Bryan is what many of us would call “too nice” to people, yet I’ve benefited from that kindness since I was a wee lad of 12. I’m now 32 and have seen Bryan go through hardships I wouldn’t wish on my worst enemy. Seeing how he handled those difficult times while remaining a truly good human being has been inspiring.
I have learned a lot about being a father and a man from Bryan and Jon. It doesn’t bring me much shame to say I love both of those gentlemen. Well, “gentlemen” might be a stretch. Let’s go with “mammals”. I love these two mammals.

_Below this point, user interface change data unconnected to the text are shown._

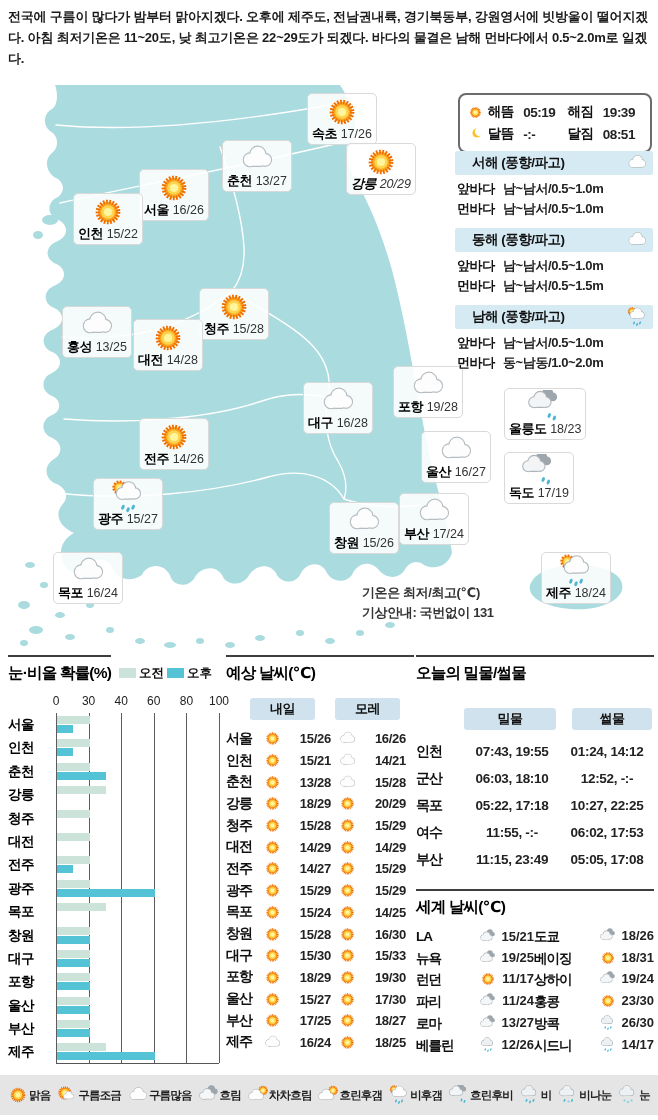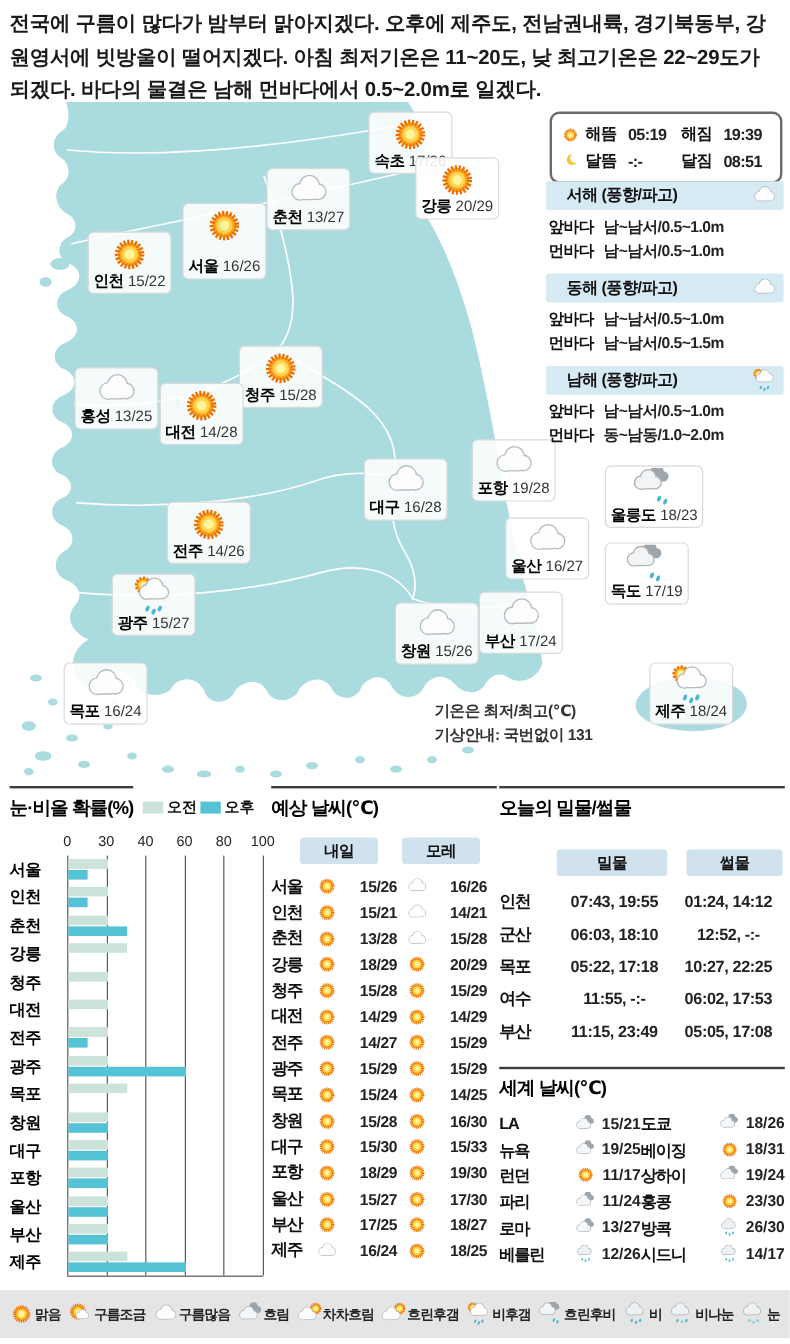--- a/index.html
+++ b/index.html
@@ -10,7 +10,7 @@
   }
   
   .intro { position:absolute; left:8px; top:6px; width:644px;
-    font-size:17px; font-weight:bold; color:#1a1a1a; line-height:1.62; letter-spacing:-0.2px; }
+    font-size:13px; font-weight:bold; color:#1a1a1a; line-height:1.62; letter-spacing:-0.2px; }
   
   .map-wrap { position:absolute; left:0; top:85px; width:658px; height:570px; }
   .map-wrap svg.basemap { position:absolute; left:0; top:0; }

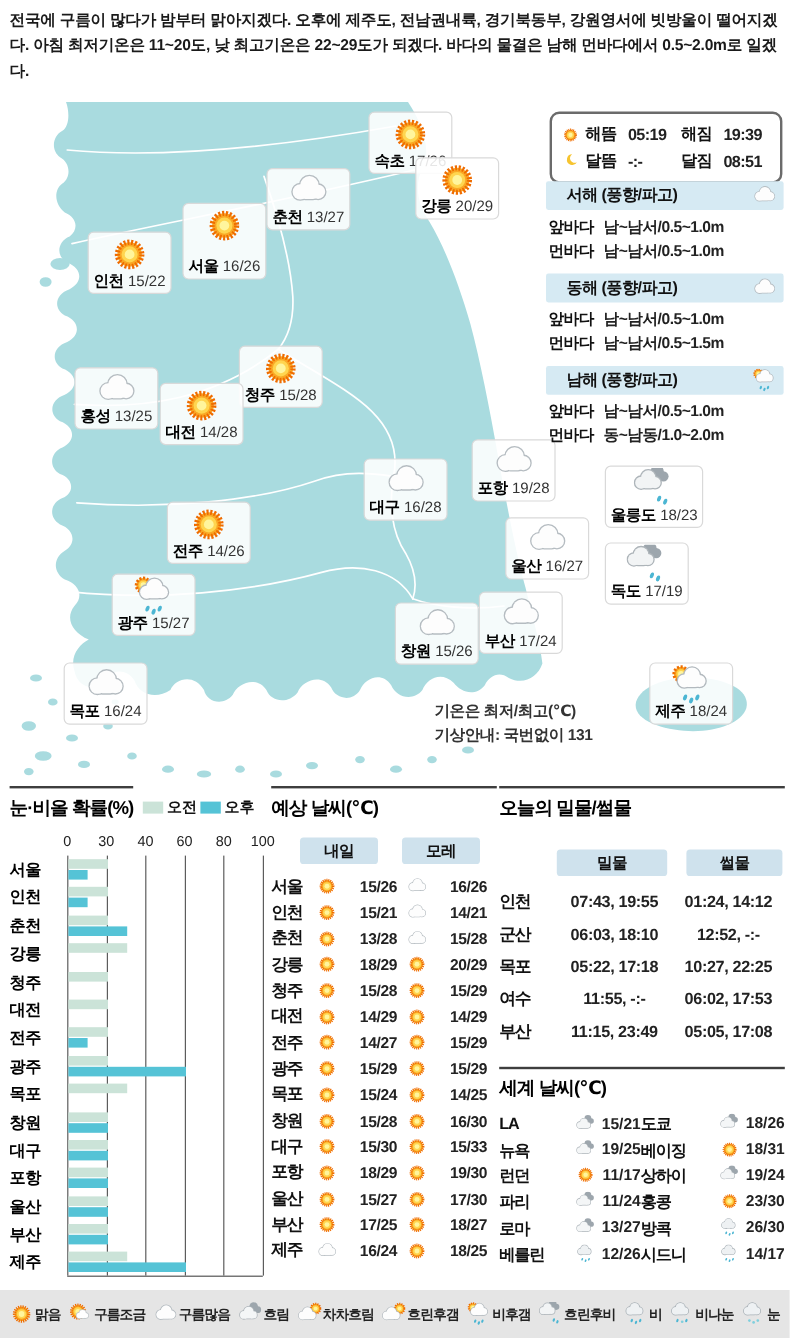--- a/index.html
+++ b/index.html
@@ -171,7 +171,7 @@
         </svg>
         <div class="mtext"><b>춘천</b> <span>13/27</span></div>
       </div>
-      <div class="mlabel" style="left: 346px; top: 46px;">
+      <div class="mlabel" style="left: 346px; top: 58px; font-style: italic;">
         <svg width="34" height="34" viewBox="0 0 40 40">
           <circle cx="20" cy="20" r="12" fill="#f9a825" stroke="#ef6c00" stroke-width="5.04" stroke-dasharray="2 1.6"></circle>
           <circle cx="20" cy="20" r="7.92" fill="#ffd54f"></circle>

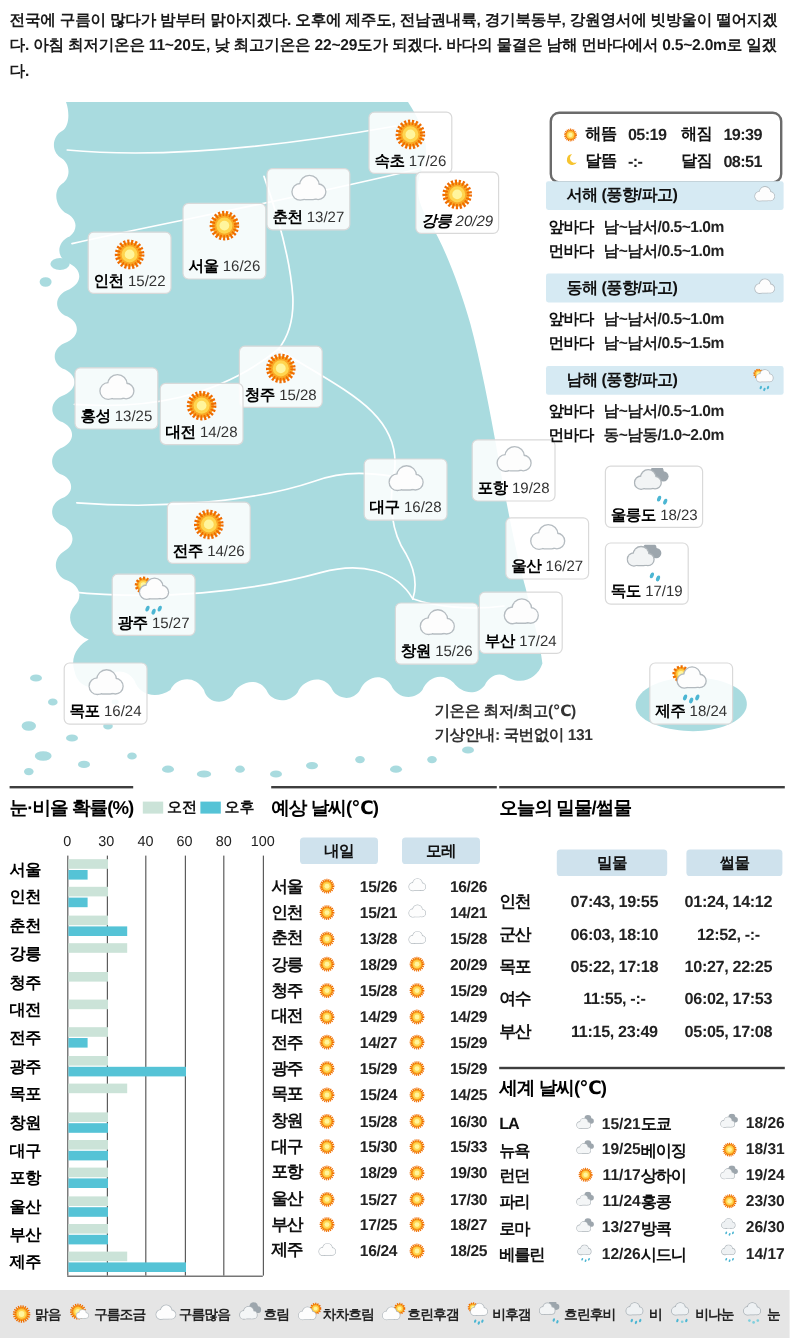--- a/index.html
+++ b/index.html
@@ -179,7 +179,7 @@
         </svg>
         <div class="mtext"><b>강릉</b> <span>20/29</span></div>
       </div>
-      <div class="mlabel" style="left: 152px; top: 84px; gap: 12px;">
+      <div class="mlabel" style="left: 139px; top: 84px;">
         <svg width="34" height="34" viewBox="0 0 40 40">
           <circle cx="20" cy="20" r="12" fill="#f9a825" stroke="#ef6c00" stroke-width="5.04" stroke-dasharray="2 1.6"></circle>
           <circle cx="20" cy="20" r="7.92" fill="#ffd54f"></circle>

As the delivery date inches closer it’s getting more and more difficult to quell the anxiety avalanche that’s headed my way, Along with the nearly crippling fear and anxiety, I’ve found myself getting misty-eyed watching those feel-good videos of military reunions. I’m one YouTube cat video away from buying a sweater vest.
Reading to my wife’s stomach for the baby is the highlight of my day. For fun, I will go sit in the nursery and picture what it will be like rocking my little girl back to sleep when she’s fussy at 2 a.m. – something I’ve done for Bryan Hanks many times.
I have never been more excited, afraid, anxious, elated, and proud to be a part of someone’s life than I am at this very moment, I am lucky to have my wife Summer, by my side reassuring me that I will be a great dad. I love her dearly and she deserves every ounce of credit for how wonderful this little girl will be. If for some reason the baby ends up taking after me, Summer has assured me she’ll be able to totally revamp the kid’s personality before she’s old enough to be tried as an adult.
Expect part 2 when all my hair turns gray by November.